** Opening DATA EXTRACTS block **
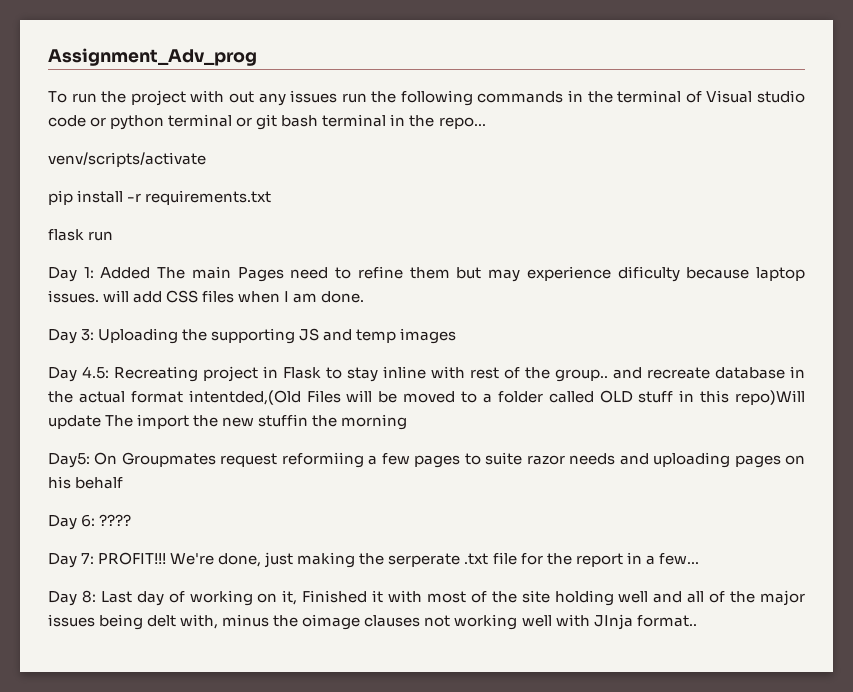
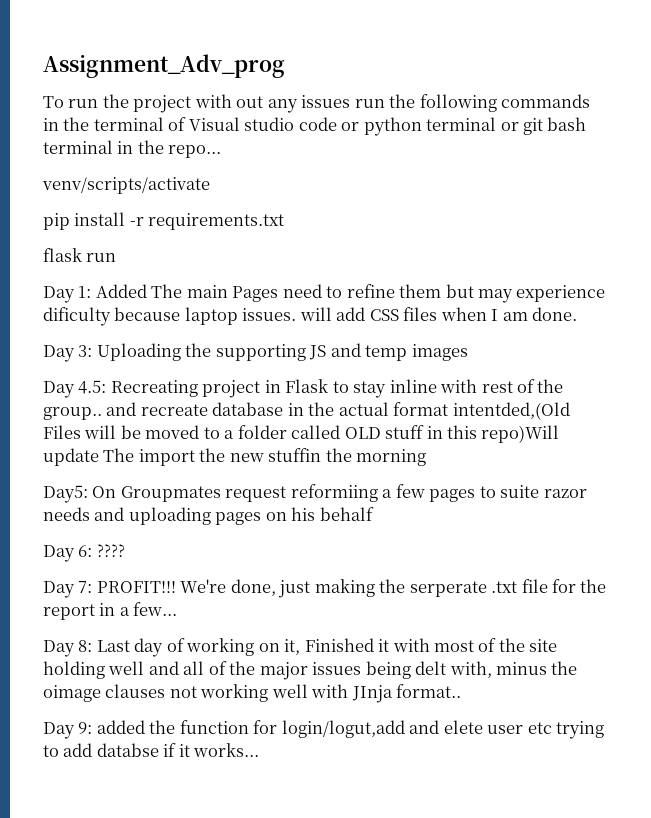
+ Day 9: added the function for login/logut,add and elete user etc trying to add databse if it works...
** Closing DATA EXTRACTS block **
** Opening DATA EXTRACTS block **
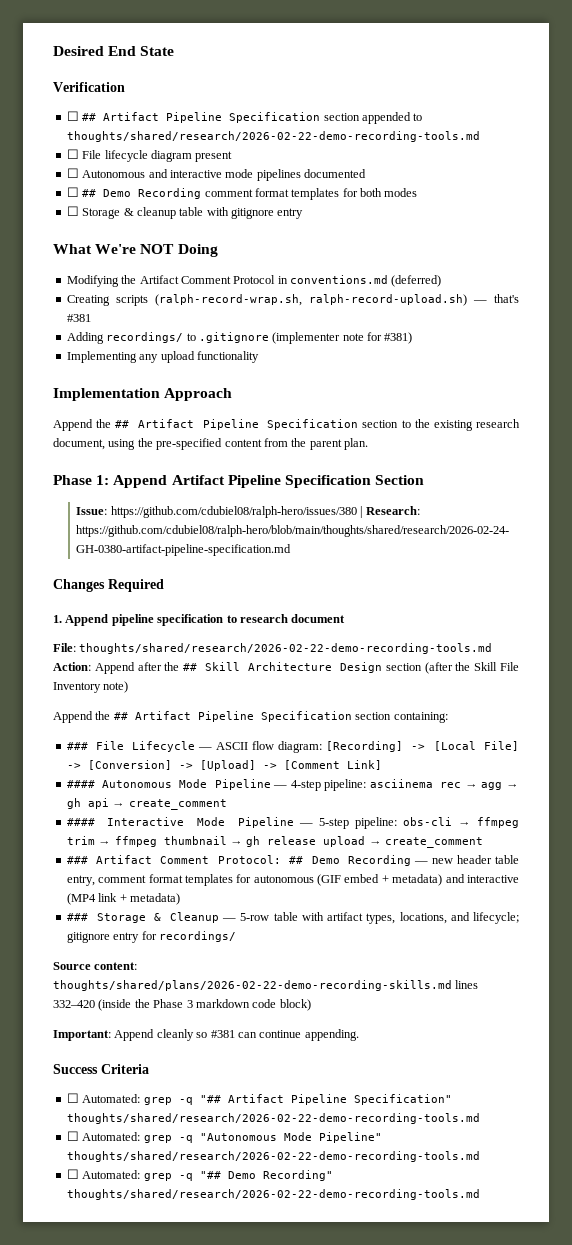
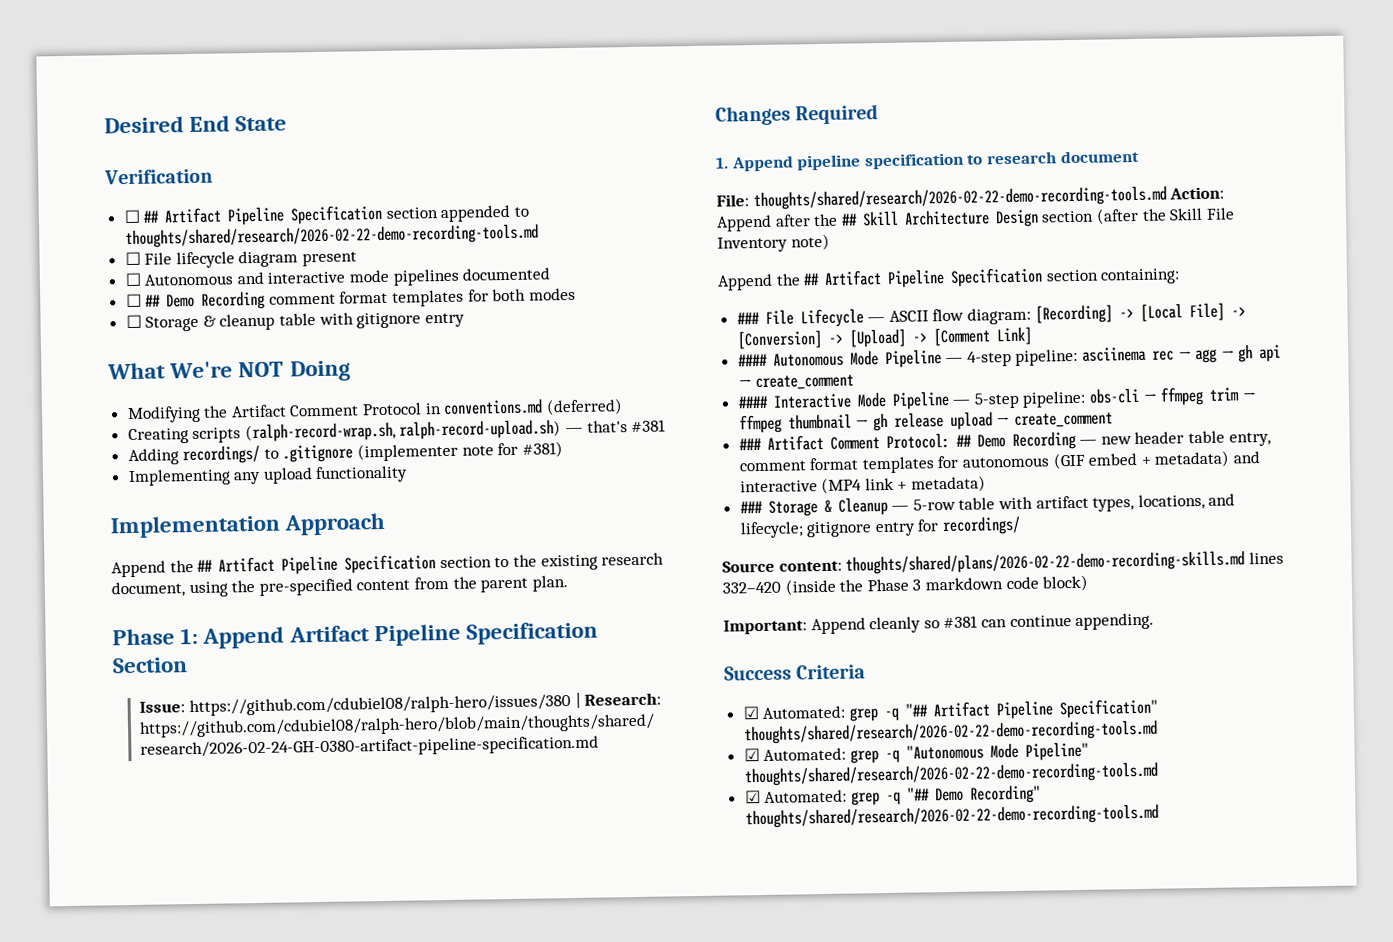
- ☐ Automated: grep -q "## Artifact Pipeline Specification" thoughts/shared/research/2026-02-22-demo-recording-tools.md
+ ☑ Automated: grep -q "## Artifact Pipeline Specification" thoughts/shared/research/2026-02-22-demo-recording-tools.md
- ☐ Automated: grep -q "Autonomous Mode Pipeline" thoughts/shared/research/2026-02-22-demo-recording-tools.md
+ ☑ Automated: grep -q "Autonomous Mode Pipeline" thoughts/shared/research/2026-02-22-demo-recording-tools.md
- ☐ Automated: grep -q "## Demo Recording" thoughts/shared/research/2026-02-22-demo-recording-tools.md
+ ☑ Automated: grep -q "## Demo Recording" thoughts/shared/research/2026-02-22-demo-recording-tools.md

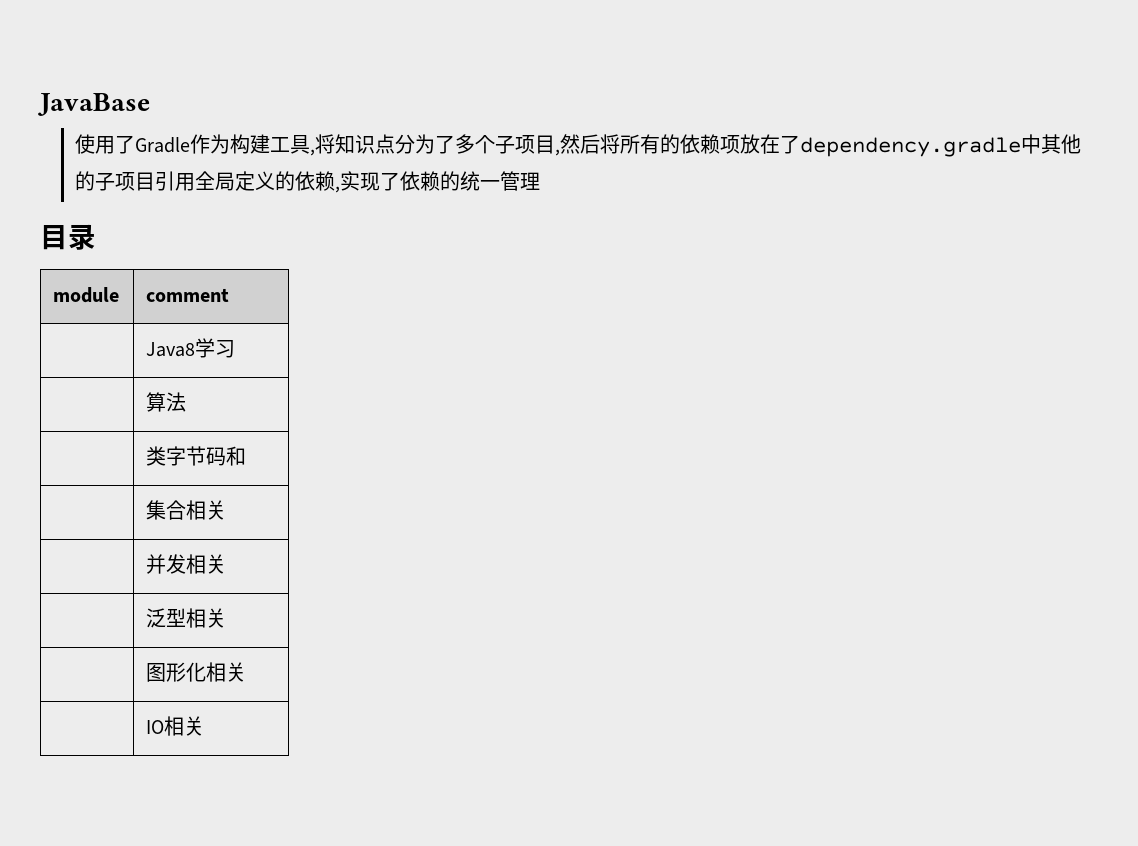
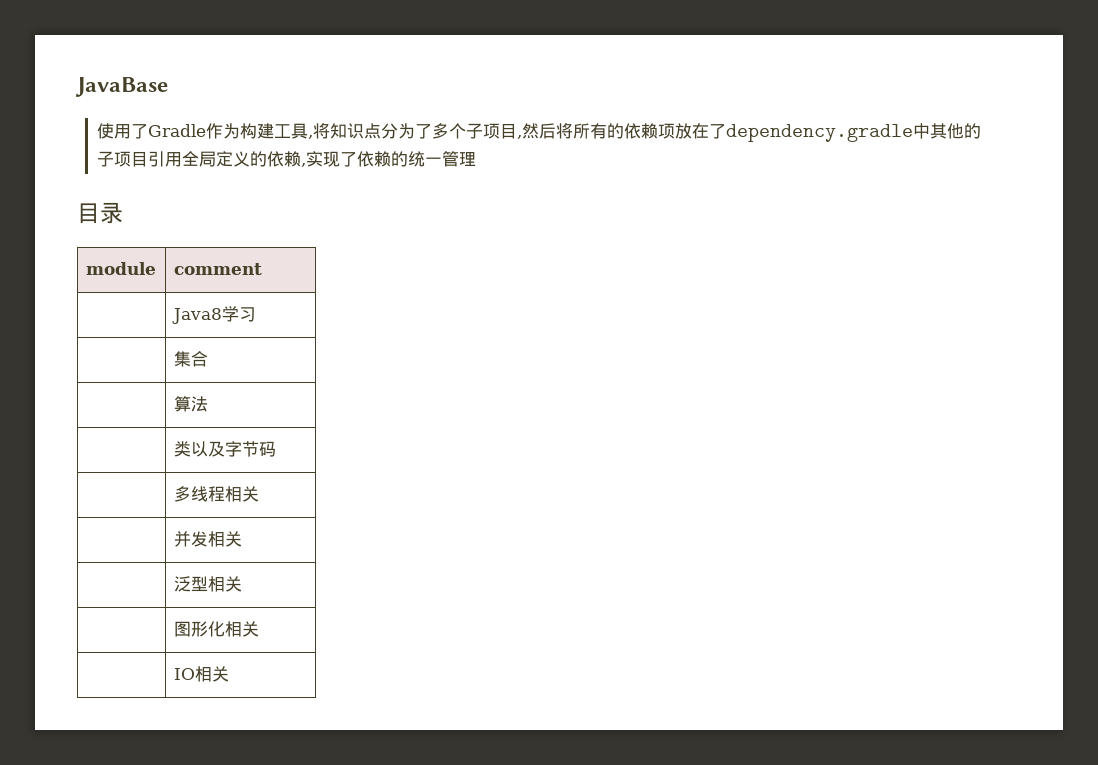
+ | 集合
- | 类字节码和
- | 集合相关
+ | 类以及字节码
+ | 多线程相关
** Closing DATA EXTRACTS block **
Every line in the entries that contains the word "Autonomous" should be counted, and the total stated alone.

- **SOLUTION BELOW**
2